Barbara Grossman
Barbara Grossman studied at Yale, The Akademie Der Künste (Munich) and received her BFA from Cooper Union. Her long career has included solo and group exhibitions throughout the east coast, including Five Points Gallery (CT), Media Loft Gallery (NY), Gross McCleaf Gallery (PA), University of Tulsa (OK), The New York Studio School (NY) and Washington and Lee University (VA). Her longest affiliation was with the Bowery Gallery (NY) an artists’ cooperative of which she was a founding member, and where she has exhibited since 1973. Her work is in numerous public collections including the Corcoran Museum of Art (DC), Hood Museum of Art, Dartmouth (VT), The Housatonic Museum of American Art (CT), The National Academy Museum (NY) and Wright State University (OH). She has taught at the New York Studio School, Yale, Brandeis University, Brooklyn College, Chatauqua School of Art, Mt. Gretna School of Art, Darmouth College, Boston University, Colby College and Vermont Studio Center. She is a recipient of a Fulbright/Hayes grant, a grant from the Connecticut Commission of the Arts, and an Ingram Merrill Foundation grant. She has received three purchase prizes from The National Academy (NY). Rock Creek is the only public collection on the west coast to own one of her paintings.

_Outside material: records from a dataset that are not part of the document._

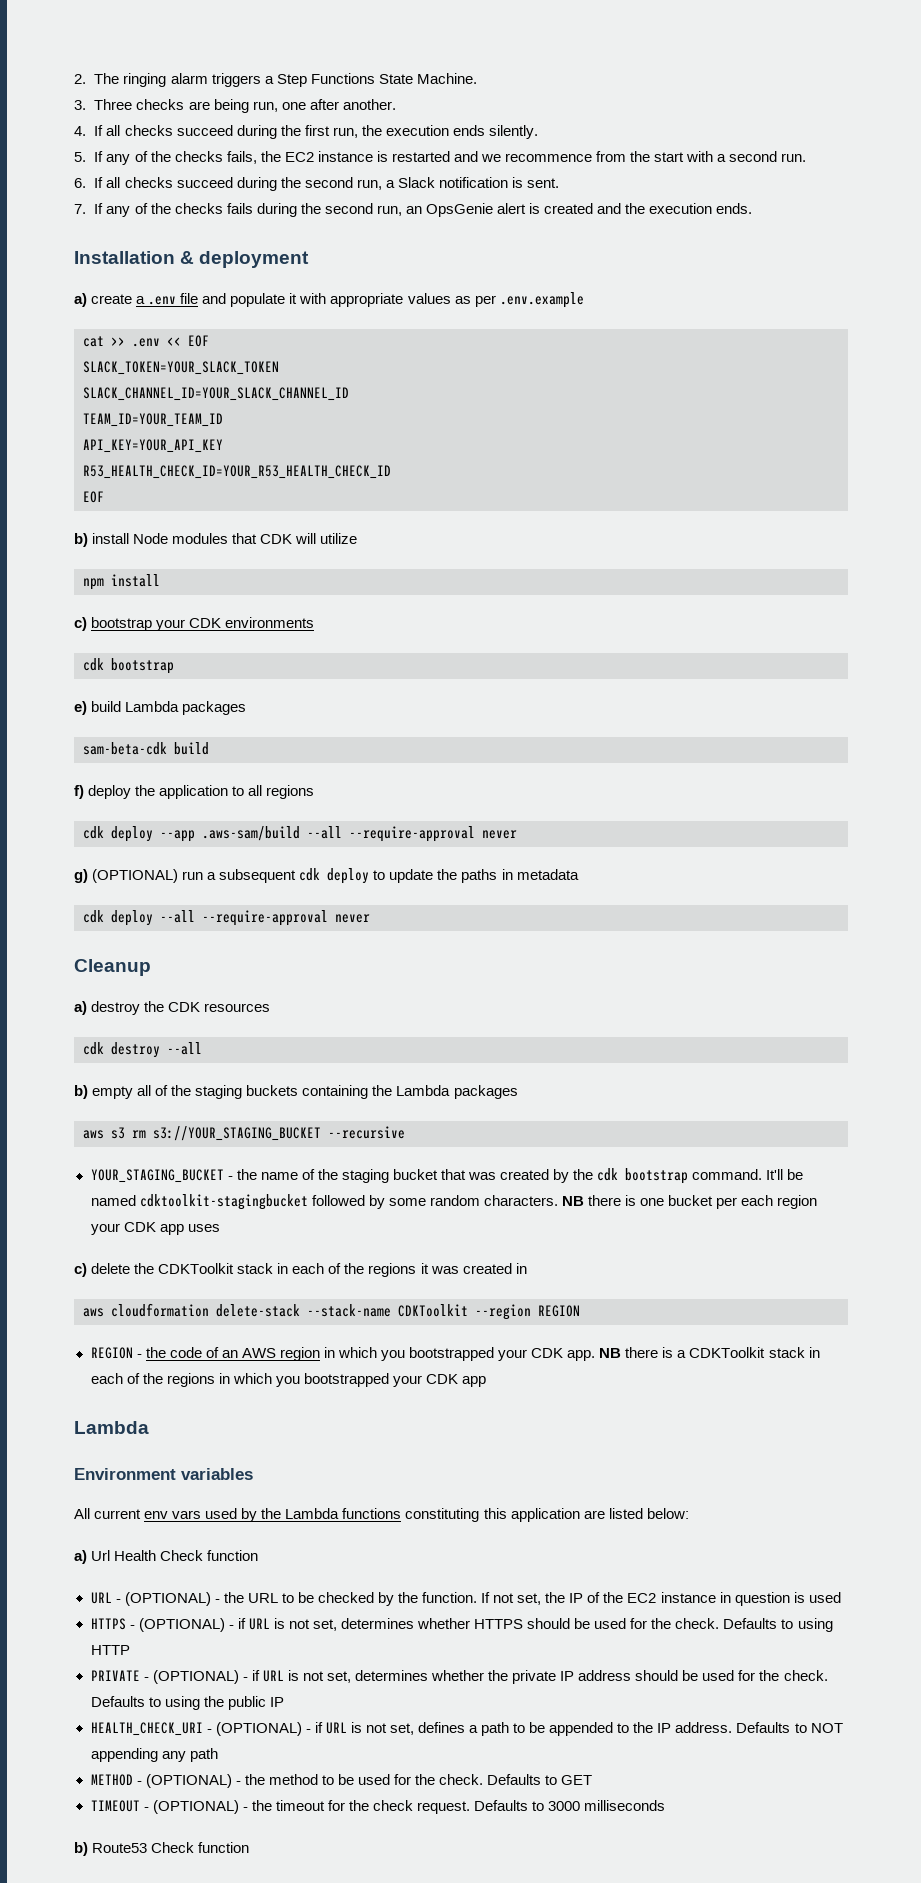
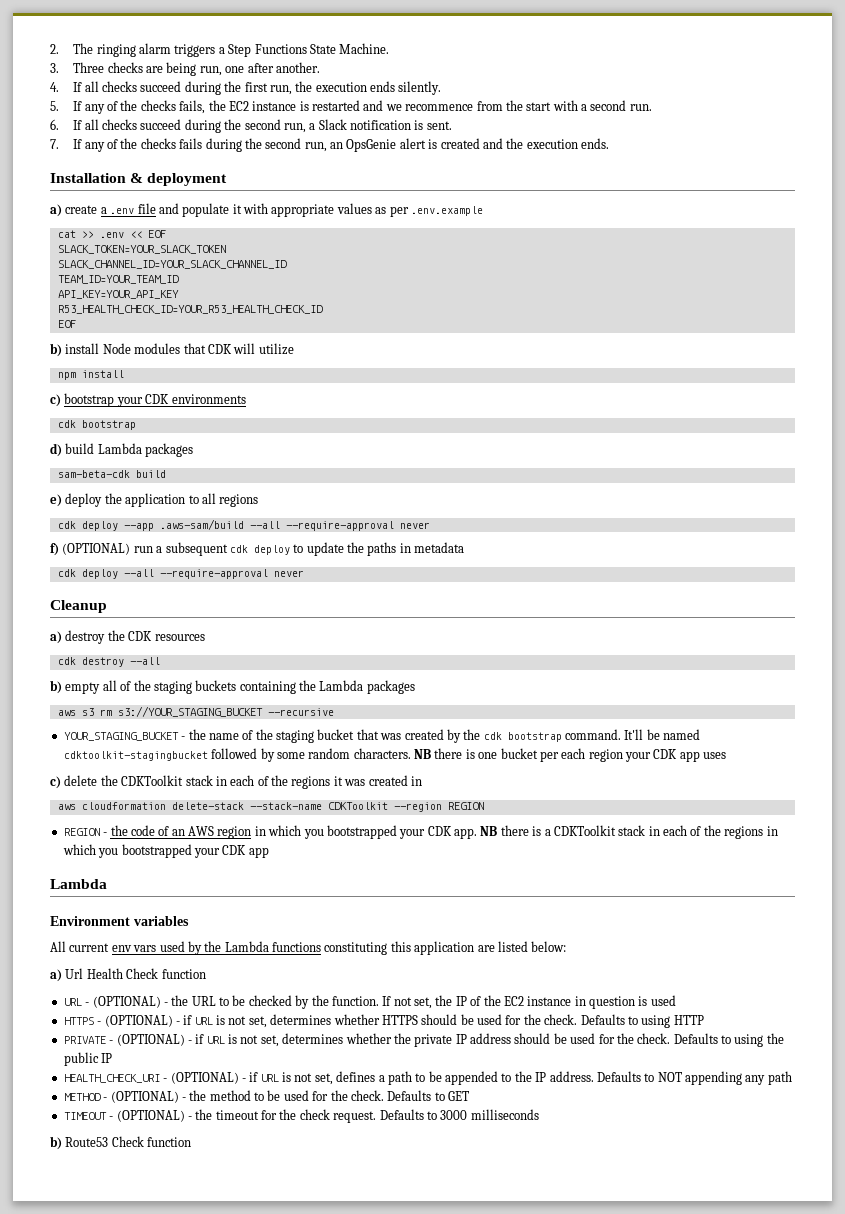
[74,701,87,715] e) -> [50,443,62,457] d)
[74,785,84,799] f) -> [50,494,62,507] e)
[74,869,88,883] g) -> [50,543,59,556] f)

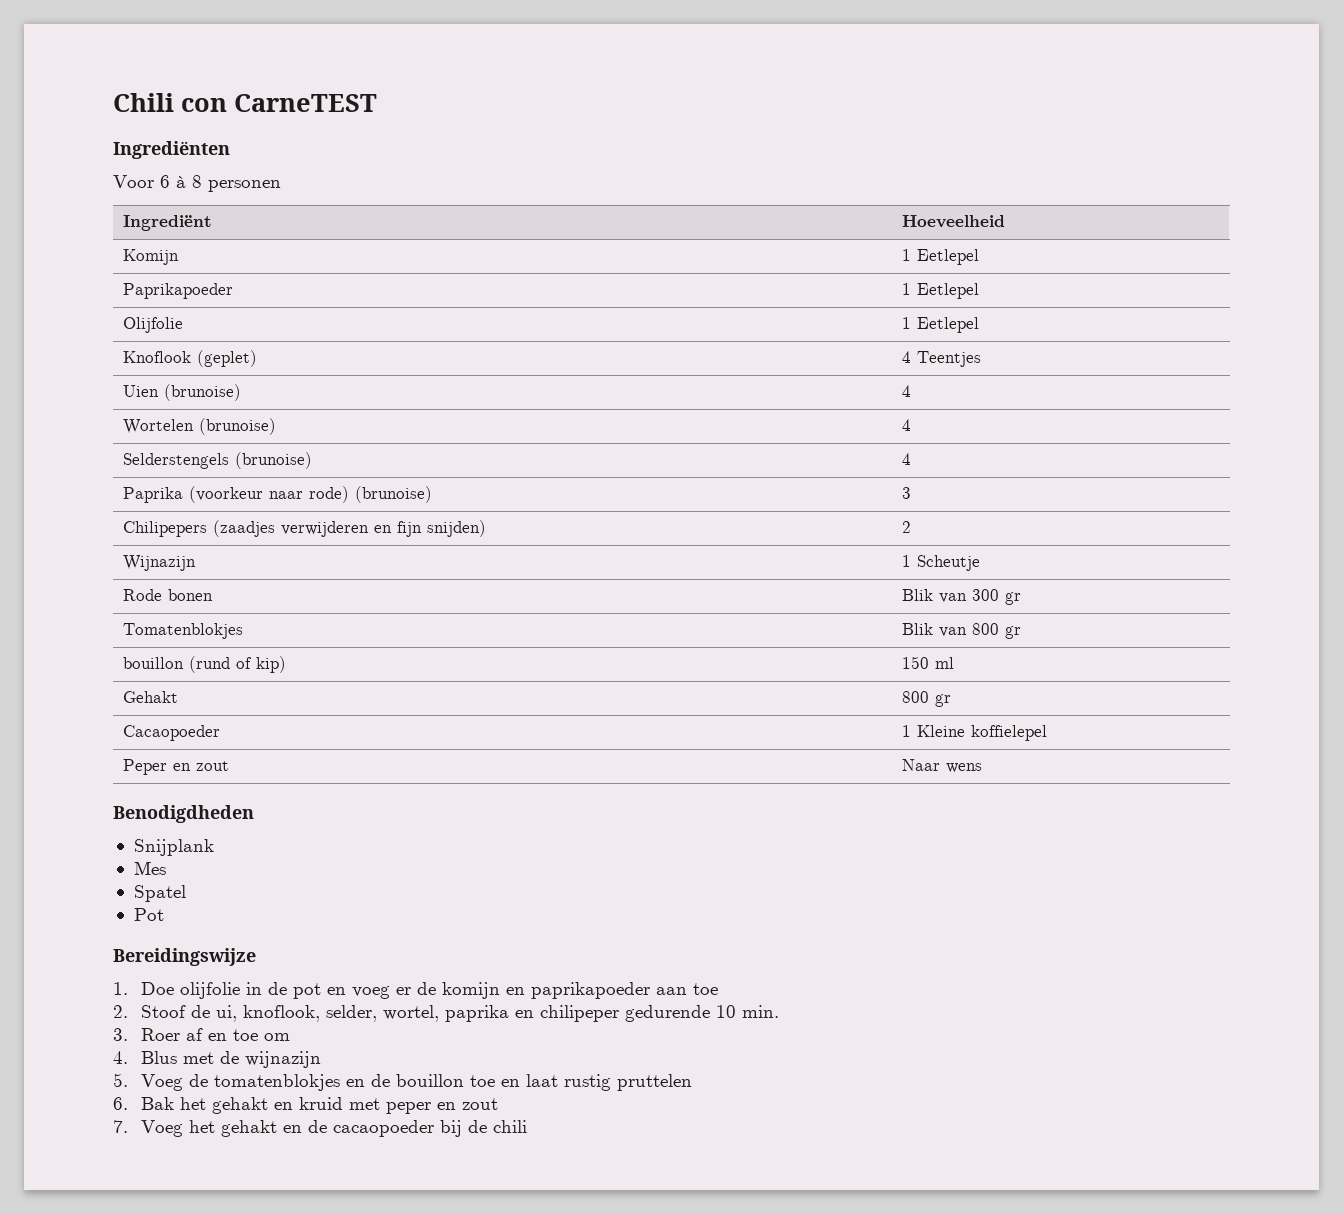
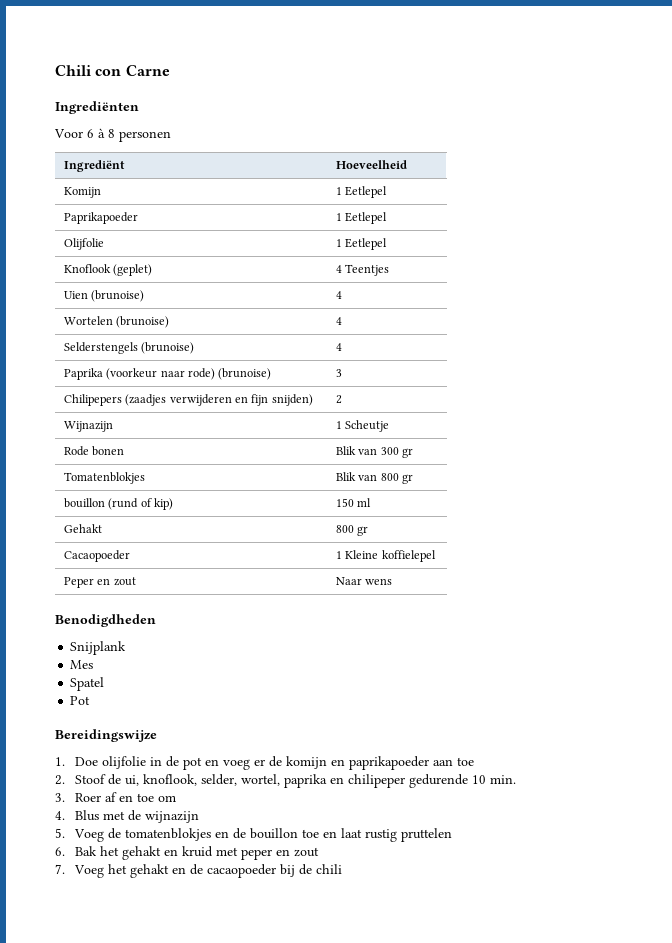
[234,94,377,112] CarneTEST -> [125,65,170,76] Carne

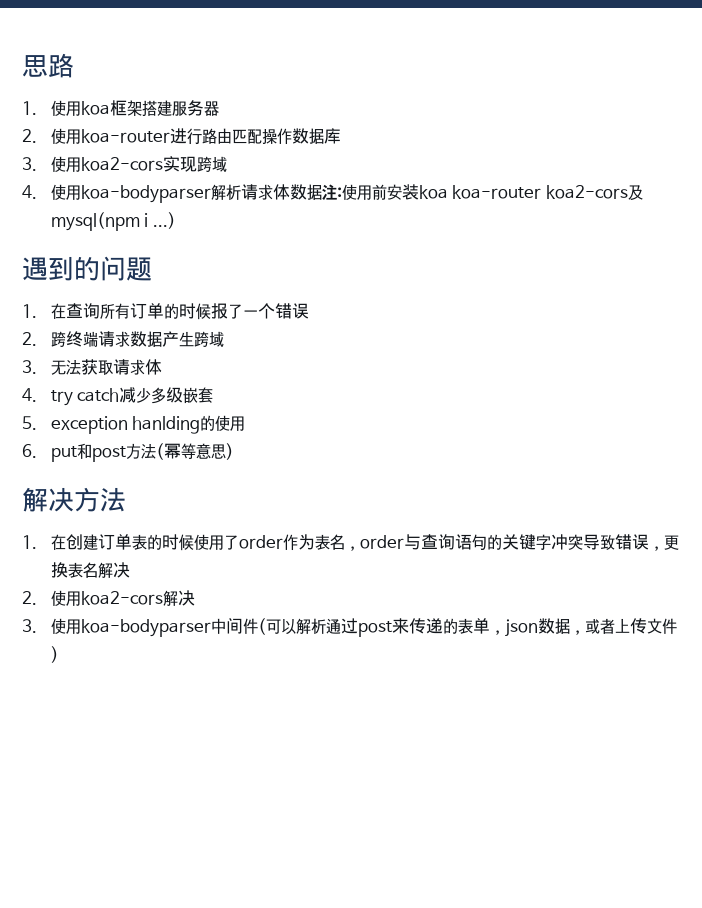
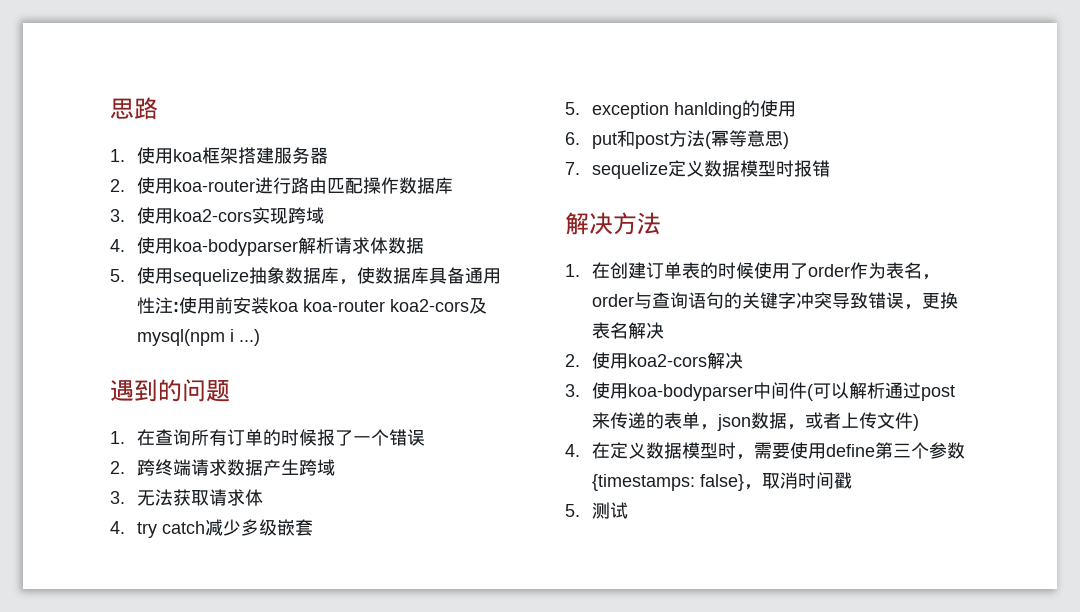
(322, 192) none -> [110,267,502,286] [137,297,156,314] // 5.使用sequelize抽象数据库，使数据库具备通用性
(234, 451) none -> [565,160,831,179] // 7. sequelize定义数据模型时报错
(59, 654) none -> [565,442,966,460] [592,472,853,491] [565,502,629,519] // 4.在定义数据模型时，需要使用define第三个参数{timestamps: false}，取消时间戳 // 5.测试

Grossman paints exclusively women, cats and dogs arranged languidly in interior spaces filled with richly patterned furniture, tables and rugs. But we are not in House Beautiful but rather the formal realm of abstract expressionism, which was the context of her education as a painter. These interiors and figures are imagined, not painted from models and props. She writes: ”the interaction of color and space is my subject…. The figures create their own space and are defined by it. The color both participates in this as well as generates it. It is characteristically bright and luminous.” Grossman lives and works in New York. She was married to the painter Charles Cajori (1921-2013).